AIM OF THE TASK: If a line below contains the string "nlabel", return that line.

DATA SUPPLIED:
***

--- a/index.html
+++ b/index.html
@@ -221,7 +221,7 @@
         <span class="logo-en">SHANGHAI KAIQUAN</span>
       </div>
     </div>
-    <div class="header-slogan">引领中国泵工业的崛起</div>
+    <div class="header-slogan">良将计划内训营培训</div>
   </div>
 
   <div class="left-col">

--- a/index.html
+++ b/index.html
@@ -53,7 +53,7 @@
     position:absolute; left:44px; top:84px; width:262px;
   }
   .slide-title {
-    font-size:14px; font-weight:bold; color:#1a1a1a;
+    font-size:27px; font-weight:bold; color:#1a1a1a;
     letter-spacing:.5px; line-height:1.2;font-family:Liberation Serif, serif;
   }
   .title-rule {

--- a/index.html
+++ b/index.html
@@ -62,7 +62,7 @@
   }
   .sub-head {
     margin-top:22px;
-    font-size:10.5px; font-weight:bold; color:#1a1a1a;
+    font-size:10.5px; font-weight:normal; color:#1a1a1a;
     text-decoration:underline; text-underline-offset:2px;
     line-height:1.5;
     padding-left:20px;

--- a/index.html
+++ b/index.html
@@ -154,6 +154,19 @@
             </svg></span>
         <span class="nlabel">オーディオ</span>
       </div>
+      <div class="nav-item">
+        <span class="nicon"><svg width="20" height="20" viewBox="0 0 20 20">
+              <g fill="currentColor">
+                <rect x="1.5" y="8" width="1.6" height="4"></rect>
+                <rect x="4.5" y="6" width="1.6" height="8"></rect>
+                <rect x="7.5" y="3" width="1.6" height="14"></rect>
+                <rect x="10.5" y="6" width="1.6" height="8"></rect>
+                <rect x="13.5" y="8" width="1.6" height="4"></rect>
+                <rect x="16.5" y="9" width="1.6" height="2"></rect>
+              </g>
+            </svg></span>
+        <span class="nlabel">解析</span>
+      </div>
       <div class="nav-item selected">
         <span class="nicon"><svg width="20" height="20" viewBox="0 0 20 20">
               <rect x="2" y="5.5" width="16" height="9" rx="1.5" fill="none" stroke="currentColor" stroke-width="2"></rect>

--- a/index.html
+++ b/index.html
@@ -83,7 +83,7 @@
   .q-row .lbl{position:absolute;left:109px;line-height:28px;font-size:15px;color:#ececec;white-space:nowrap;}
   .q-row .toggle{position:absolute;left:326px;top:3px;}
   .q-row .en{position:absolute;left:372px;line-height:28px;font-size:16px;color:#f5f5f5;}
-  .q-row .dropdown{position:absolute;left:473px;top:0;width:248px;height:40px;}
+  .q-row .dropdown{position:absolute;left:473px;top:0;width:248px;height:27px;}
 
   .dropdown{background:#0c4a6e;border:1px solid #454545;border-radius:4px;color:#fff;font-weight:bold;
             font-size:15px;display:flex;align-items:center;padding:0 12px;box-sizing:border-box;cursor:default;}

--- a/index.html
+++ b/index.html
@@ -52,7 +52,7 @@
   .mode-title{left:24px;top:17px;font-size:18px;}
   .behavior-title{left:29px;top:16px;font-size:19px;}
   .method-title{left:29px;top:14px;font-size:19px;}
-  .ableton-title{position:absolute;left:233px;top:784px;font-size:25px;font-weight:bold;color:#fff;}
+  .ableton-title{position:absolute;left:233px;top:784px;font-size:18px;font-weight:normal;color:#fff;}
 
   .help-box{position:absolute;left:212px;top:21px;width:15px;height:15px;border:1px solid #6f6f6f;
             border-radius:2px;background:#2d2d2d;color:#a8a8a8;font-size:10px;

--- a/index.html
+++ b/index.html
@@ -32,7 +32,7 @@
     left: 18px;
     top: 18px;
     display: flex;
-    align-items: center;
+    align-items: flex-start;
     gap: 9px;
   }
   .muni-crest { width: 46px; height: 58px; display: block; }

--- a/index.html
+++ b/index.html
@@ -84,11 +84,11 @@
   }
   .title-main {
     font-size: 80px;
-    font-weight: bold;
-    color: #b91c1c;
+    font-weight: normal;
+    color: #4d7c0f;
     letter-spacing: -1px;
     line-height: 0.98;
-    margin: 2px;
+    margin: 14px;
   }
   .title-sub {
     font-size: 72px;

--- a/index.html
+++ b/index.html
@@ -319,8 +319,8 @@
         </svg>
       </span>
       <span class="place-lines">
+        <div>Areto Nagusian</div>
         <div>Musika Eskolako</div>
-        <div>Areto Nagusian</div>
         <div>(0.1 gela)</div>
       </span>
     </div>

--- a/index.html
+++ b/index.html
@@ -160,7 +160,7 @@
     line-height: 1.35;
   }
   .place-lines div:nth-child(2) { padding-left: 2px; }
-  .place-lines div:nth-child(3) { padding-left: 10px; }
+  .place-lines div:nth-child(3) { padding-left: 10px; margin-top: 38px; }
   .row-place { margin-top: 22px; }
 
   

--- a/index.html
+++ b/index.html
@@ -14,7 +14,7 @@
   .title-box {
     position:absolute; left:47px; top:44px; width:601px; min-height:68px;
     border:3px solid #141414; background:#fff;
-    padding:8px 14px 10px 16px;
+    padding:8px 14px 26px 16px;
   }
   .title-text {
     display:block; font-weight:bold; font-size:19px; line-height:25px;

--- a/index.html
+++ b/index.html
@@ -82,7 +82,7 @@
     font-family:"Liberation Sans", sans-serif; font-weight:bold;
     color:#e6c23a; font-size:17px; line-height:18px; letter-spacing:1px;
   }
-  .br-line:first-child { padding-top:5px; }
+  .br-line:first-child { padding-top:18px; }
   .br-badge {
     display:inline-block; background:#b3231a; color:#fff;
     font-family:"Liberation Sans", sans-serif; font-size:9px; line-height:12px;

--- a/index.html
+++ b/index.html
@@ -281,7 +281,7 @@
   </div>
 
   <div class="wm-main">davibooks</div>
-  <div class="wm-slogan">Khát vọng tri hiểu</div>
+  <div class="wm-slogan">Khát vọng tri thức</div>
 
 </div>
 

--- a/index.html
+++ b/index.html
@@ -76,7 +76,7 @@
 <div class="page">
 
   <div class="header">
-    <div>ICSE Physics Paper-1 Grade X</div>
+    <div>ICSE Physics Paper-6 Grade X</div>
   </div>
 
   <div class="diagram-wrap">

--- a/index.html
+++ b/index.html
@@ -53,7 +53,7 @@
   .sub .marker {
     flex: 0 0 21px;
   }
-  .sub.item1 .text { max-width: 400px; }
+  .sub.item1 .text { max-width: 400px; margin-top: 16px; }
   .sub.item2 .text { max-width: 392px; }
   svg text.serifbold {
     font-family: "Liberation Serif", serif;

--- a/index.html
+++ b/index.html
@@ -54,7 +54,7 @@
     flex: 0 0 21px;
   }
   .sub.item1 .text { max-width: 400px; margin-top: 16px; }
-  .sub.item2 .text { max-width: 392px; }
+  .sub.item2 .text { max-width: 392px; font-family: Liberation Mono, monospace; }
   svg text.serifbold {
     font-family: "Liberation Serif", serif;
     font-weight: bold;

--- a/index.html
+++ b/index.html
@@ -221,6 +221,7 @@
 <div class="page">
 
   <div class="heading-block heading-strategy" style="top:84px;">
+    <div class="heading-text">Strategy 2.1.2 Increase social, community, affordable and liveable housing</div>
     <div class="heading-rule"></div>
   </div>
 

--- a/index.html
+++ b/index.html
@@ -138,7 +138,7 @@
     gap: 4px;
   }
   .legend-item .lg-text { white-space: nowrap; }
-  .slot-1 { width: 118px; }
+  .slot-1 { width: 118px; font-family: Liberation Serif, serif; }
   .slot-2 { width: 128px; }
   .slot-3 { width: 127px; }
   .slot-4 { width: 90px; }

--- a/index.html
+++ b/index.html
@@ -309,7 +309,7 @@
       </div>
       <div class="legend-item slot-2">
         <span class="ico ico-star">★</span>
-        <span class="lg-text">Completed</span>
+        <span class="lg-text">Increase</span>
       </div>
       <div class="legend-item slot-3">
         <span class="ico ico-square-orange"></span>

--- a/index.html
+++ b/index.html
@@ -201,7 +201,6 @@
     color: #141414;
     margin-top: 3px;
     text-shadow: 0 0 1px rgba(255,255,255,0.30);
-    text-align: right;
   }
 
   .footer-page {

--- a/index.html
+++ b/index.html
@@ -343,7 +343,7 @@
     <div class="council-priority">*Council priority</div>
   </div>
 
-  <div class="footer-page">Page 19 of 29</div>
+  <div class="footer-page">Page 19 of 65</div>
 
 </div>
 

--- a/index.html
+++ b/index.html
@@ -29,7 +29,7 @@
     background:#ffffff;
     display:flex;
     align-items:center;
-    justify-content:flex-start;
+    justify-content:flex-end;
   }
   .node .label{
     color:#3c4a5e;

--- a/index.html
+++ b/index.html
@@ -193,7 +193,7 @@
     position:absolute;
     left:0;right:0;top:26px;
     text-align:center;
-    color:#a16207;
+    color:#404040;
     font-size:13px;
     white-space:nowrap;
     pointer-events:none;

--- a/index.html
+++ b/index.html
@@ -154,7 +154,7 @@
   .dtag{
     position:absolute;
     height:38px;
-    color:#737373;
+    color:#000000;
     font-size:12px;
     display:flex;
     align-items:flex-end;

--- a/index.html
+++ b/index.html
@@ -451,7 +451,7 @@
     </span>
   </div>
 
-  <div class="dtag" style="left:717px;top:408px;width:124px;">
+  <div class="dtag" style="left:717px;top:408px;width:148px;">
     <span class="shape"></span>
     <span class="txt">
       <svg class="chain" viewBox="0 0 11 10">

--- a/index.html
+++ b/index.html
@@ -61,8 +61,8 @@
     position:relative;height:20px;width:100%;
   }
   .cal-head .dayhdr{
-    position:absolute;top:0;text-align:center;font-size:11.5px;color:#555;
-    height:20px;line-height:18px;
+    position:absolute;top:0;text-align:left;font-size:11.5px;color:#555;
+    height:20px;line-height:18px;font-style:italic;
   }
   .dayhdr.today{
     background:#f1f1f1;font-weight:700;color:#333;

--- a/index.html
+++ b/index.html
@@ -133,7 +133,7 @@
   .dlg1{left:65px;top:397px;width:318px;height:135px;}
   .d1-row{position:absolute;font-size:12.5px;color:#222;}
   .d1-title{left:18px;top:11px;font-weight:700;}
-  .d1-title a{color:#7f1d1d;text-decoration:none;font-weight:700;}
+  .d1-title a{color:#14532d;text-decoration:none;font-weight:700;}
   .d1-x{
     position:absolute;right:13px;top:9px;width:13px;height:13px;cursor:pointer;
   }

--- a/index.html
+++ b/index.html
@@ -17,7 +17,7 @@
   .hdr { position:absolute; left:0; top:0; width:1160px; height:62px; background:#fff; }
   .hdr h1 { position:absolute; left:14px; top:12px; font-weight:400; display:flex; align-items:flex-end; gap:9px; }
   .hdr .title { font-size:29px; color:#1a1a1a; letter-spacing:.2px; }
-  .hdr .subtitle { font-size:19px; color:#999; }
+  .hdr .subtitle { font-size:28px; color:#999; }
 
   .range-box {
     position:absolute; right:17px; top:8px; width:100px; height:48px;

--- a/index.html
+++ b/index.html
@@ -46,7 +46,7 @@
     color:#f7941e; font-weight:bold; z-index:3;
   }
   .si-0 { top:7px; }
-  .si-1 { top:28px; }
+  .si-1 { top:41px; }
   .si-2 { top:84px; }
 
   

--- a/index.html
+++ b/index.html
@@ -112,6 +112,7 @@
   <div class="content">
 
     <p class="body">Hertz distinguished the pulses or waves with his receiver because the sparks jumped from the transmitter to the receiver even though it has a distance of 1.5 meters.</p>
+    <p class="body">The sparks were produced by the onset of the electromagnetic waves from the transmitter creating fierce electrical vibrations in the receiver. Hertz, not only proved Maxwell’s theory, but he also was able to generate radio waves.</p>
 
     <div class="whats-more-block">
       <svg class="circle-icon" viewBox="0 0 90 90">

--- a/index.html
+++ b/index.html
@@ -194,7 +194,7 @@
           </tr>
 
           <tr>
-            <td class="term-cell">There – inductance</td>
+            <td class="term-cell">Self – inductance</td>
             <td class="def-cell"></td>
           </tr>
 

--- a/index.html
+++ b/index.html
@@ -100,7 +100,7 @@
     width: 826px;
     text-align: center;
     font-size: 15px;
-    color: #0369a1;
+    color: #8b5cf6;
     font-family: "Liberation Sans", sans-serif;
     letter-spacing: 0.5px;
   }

***

WRITTEN RESPONSE:
         <span class="nlabel">オーディオ</span>
+        <span class="nlabel">解析</span>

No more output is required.